Änderungsvertrag beförderung

i) Beförderungsgebühren (Beförderungsgebühren, Zusatzgebühren, Zölle und sonstige Abgaben, die bei der Vertragsübergabe bis zum Zeitpunkt der Lieferung anfallen); Die Bestimmungen dieser Geschäftsordnung gelten für jeden Konnossement über die Beförderung von Gütern zwischen Häfen in zwei verschiedenen Staaten, wenn eine falsch beschriebene Änderung eine Änderung ist, die die zu treffende Änderung nicht genau beschreibt. Kann die Änderung trotz der falschen Beschreibung wie beabsichtigt wirksam werden, so wird die Änderung in das erstellte Gesetz aufgenommen und die Abkürzung « (md) » zu den Einzelheiten der Änderung hinzugefügt, die in der Änderungshistorie enthalten ist. (2) In den in Artikel 14 Absatz 1 und Artikel 15 genannten Fällen kann der Beförderer die Waren gegen Rechnung der zur Veräußerung berechtigten Person unverzüglich entladen, woraufhin die Beförderung als beendet gilt. Der Beförderer hält die Waren dann im Namen der berechtigten Person. Er kann sie jedoch einem Dritten anvertrauen, und in diesem Fall haftet er nicht, außer für die Ausübung angemessener Sorgfalt bei der Wahl dieses Dritten. Die unter dem Frachtbrief fälligen Kosten und alle sonstigen Aufwendungen bleiben auf die Ware zu verrechnen. a) ein Seebeförderungsdokument ausgestellt wird, wenn eine Datennachricht in einer Weise erzeugt wird, die die Ausstellung eines solchen Dokuments innerhalb des Systems darstellt, das von den Parteien des betreffenden Beförderungsvertrags verwendet wird; und (2) Die geänderten Haager Vorschriften gelten nicht für die Beförderung von Gütern auf dem Seeweg von einem Hafen in einem Staat oder Einem Gebiet in Australien zu einem anderen Hafen in diesem Staat oder Hoheitsgebiet. Anmerkung: Beispielsweise können Vorschriften zur Erweiterung des Spektrums der Seetransportdokumente, die durch den Text in Anhang 1 abgedeckt werden sollen, die Notwendigkeit für die damit verbundenen Änderungen der Abschnitte 10 und 11 erforderlich machen. i) einen Beförderungsvertrag auf dem Seeweg enthält oder nachweist, bei dem kein Konnossement oder ein ähnliches Eigentumsdokument ausgestellt wurde; und 2. Dieselbe Bestimmung gilt, wenn das vorsätzliche Fehlverhalten oder Verzug von den Erfüllungsgehilfen oder Bediensteten des Beförderers oder von anderen Personen begangen wird, deren Dienstleistungen er für die Durchführung der Beförderung in Anspruch nimmt, wenn diese Agenten, Bediensteten oder sonstigen Personen im Rahmen ihrer Tätigkeit handeln.

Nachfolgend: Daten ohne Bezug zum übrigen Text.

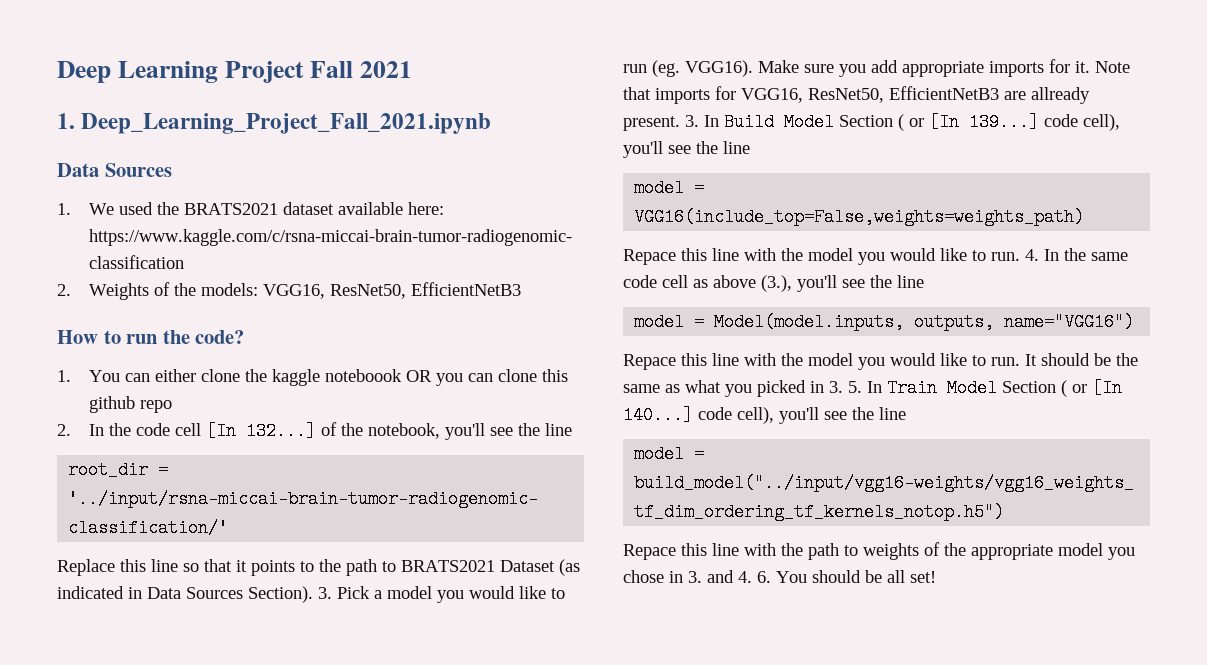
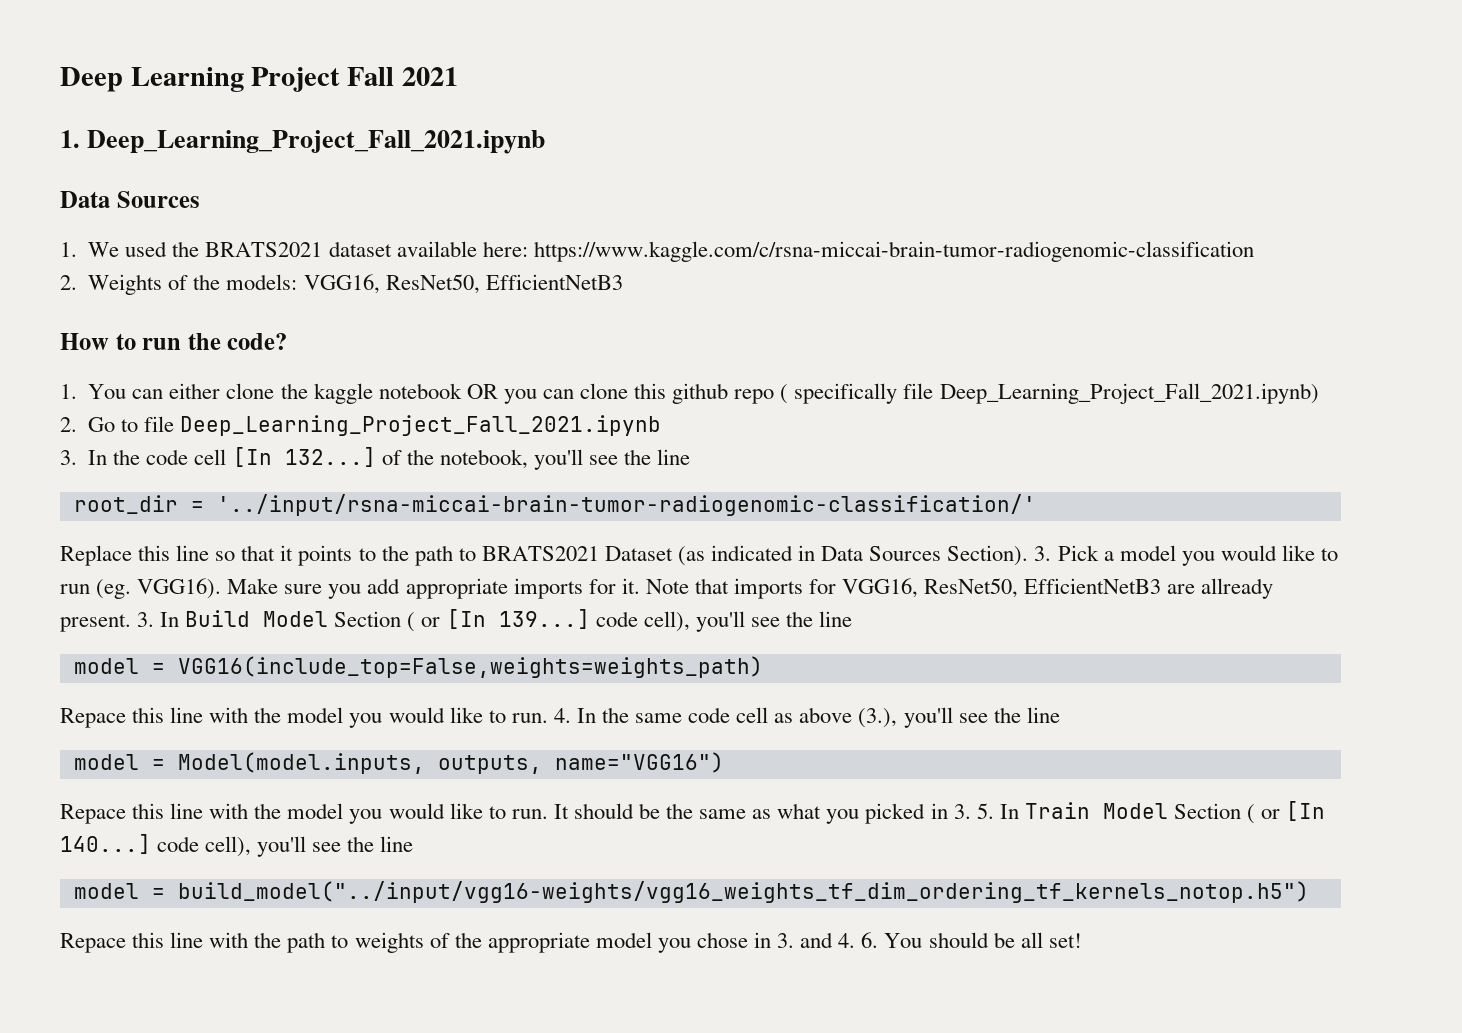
[324,369,402,382] noteboook -> [378,383,462,399] notebook
[57,424,71,436] // 2. -> [780,383,1319,404] [60,415,662,436] [60,450,77,465] ( specifically file Deep_Learning_Project_Fall_2021.ipynb) // 2. Go to file Deep_Learning_Project_Fall_2021.ipynb // 3.

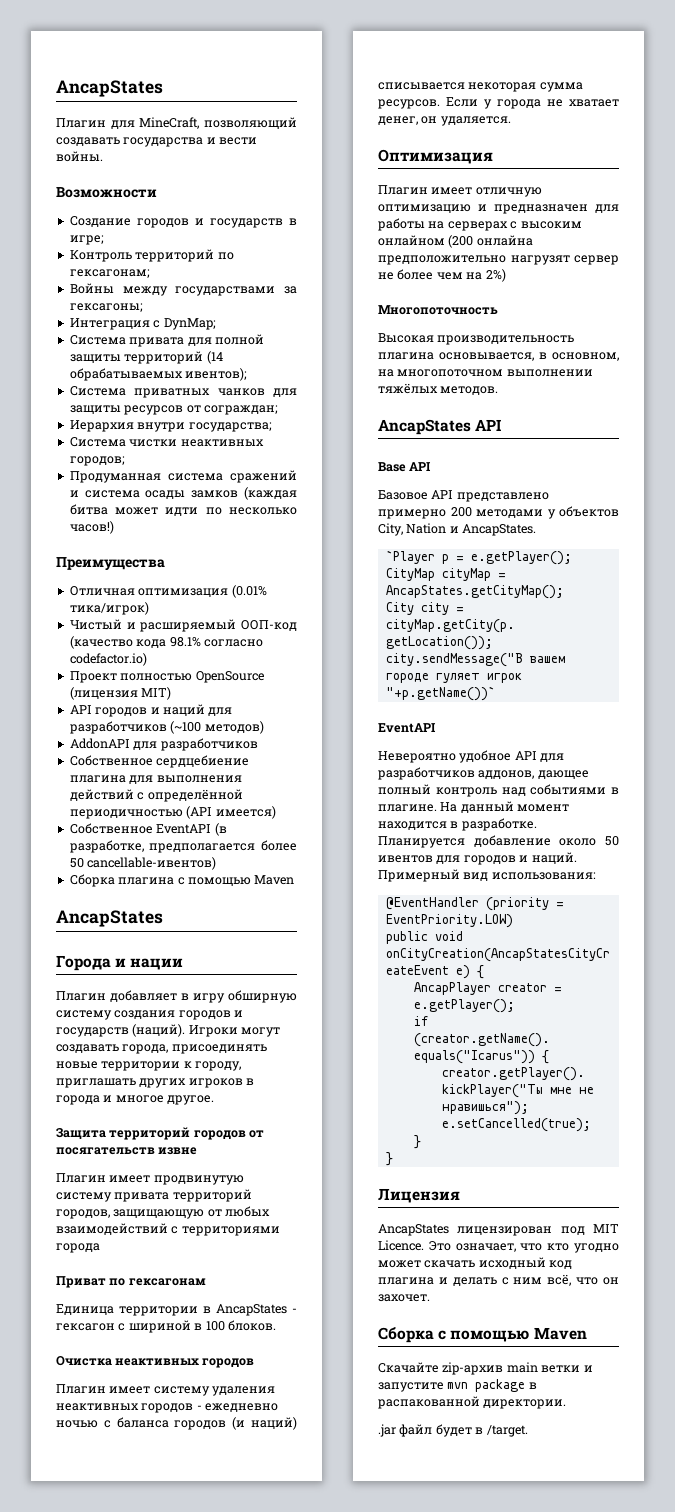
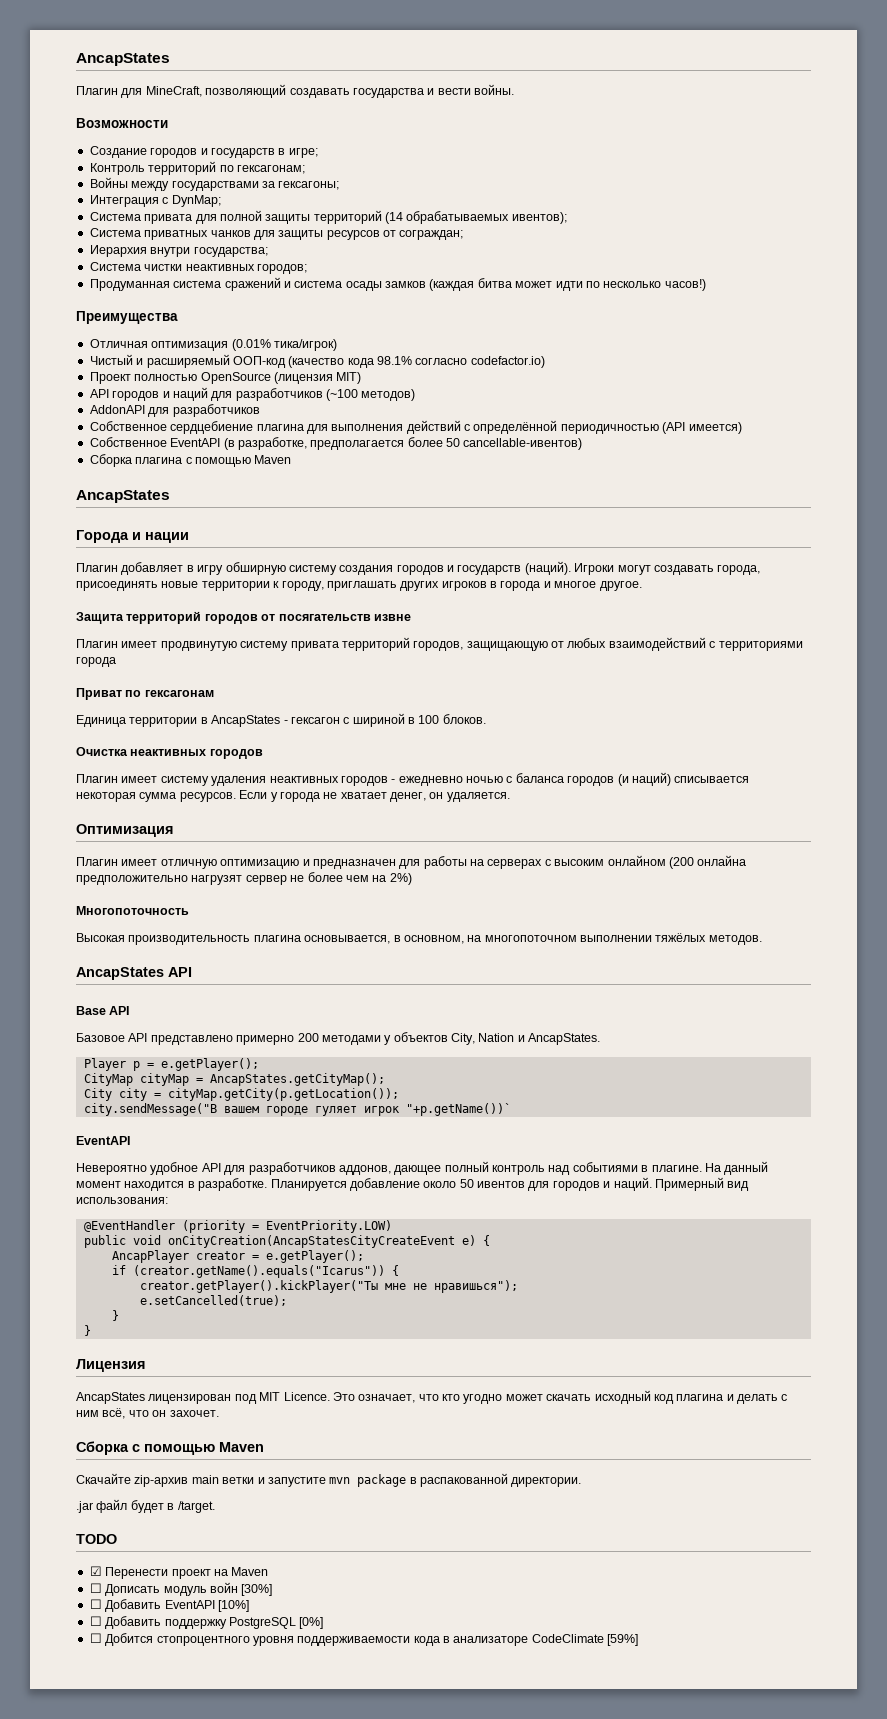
[385,550,435,564] `Player -> [83,1058,126,1071] Player
(528, 1431) none -> [76,1534,117,1544] [89,1566,269,1579] [89,1582,273,1596] [89,1599,249,1612] [89,1616,324,1629] [89,1633,639,1646] // TODO // ☑ Перенести проект на Maven // ☐ Дописать модуль войн [30%] // ☐ Добавить EventAPI [10%] // ☐ Добавить поддержку PostgreSQL [0%] // ☐ Добится стопроцентного уровня поддерживаемости кода в анализаторе CodeClimate [59%]

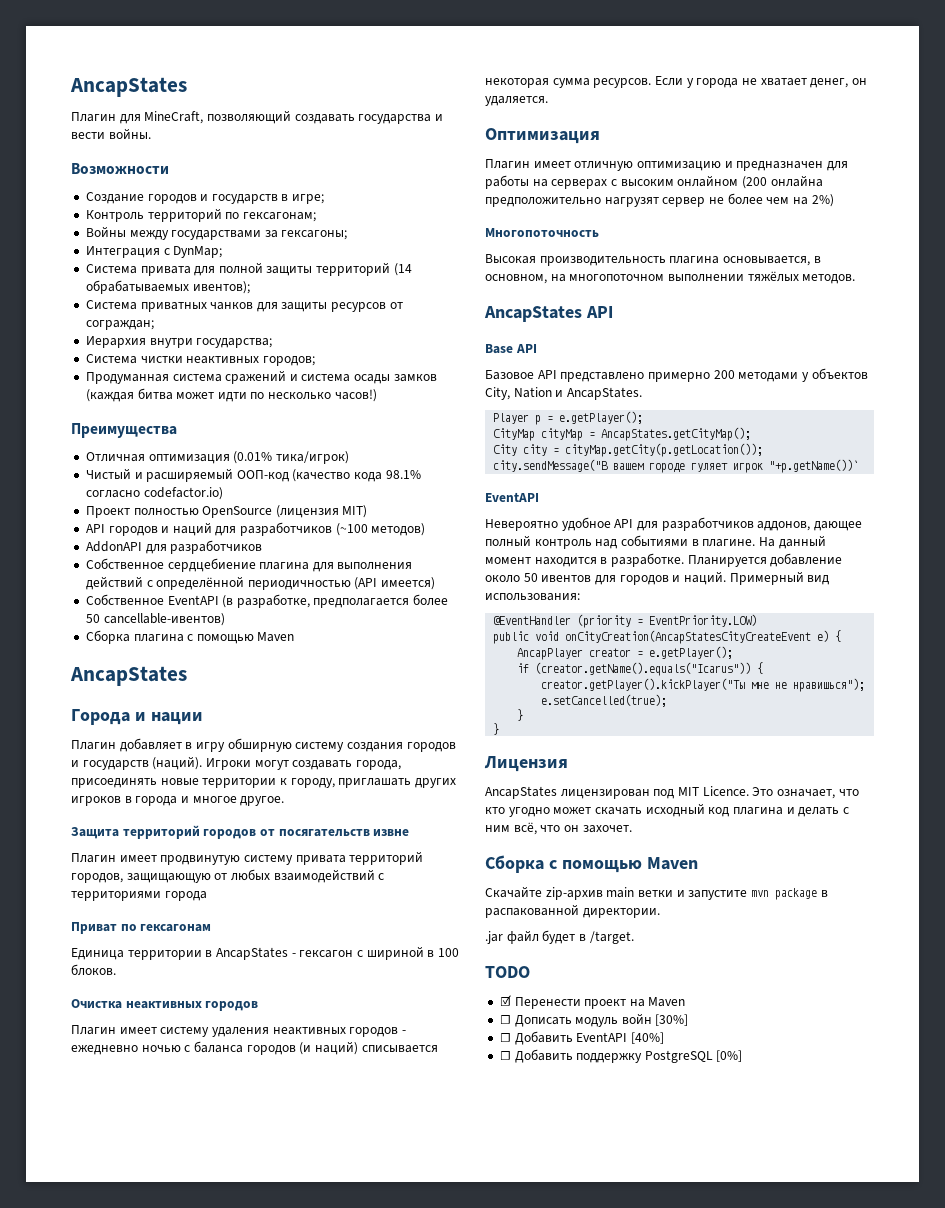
[217,1600,249,1612] [10%] -> [630,1032,664,1044] [40%]
[89,1633,639,1646] // ☐ Добится стопроцентного уровня поддерживаемости кода в анализаторе CodeClimate [59%] -> (743, 1056) none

Darüber hinaus sind in einem solchen Fall solche Bediensteten, Bediensteten oder sonstigen Personen nicht berechtigt, im Hinblick auf ihre persönliche Haftung von den Bestimmungen dieses Kapitels gemäß Absatz 1 In Anspruch zu nehmen. (1) Wird das Fahrzeug, das die Waren enthält, über einen Teil der Fahrt auf dem See-, Schienen-, Binnenwasserstraßen- oder Luftweg befördert, und werden die Waren, sofern nicht die Bestimmungen des Artikels 14 anwendbar sind, nicht aus dem Fahrzeug entladen, so gilt dieses Übereinkommen dennoch für die gesamte Beförderung. Sofern nachgewiesen wird, dass ein Verlust, eine Beschädigung oder eine Verzögerung bei der Lieferung der Waren, die während der Beförderung mit dem anderen Beförderungsmittel eintritt, nicht durch Handlung oder Unterlassung des Beförderers auf der Straße verursacht wurde, sondern durch ein Ereignis, das nur im Laufe und wegen der Beförderung durch dieses andere Beförderungsmittel eingetreten sein konnte. wird die Haftung des Beförderers auf der Straße nicht durch dieses Übereinkommen bestimmt, sondern in der Art und Weise, in der die Haftung des Beförderers durch das andere Beförderungsmittel bestimmt worden wäre, wenn der Absender allein einen Vertrag über die Beförderung der Ware mit dem Anderen mit dem anderen Beförderungsmittel gemäß den gesetzlich vorgeschriebenen Bedingungen für die Beförderung von Gütern auf diesem Beförderungsmittel abgeschlossen hätte.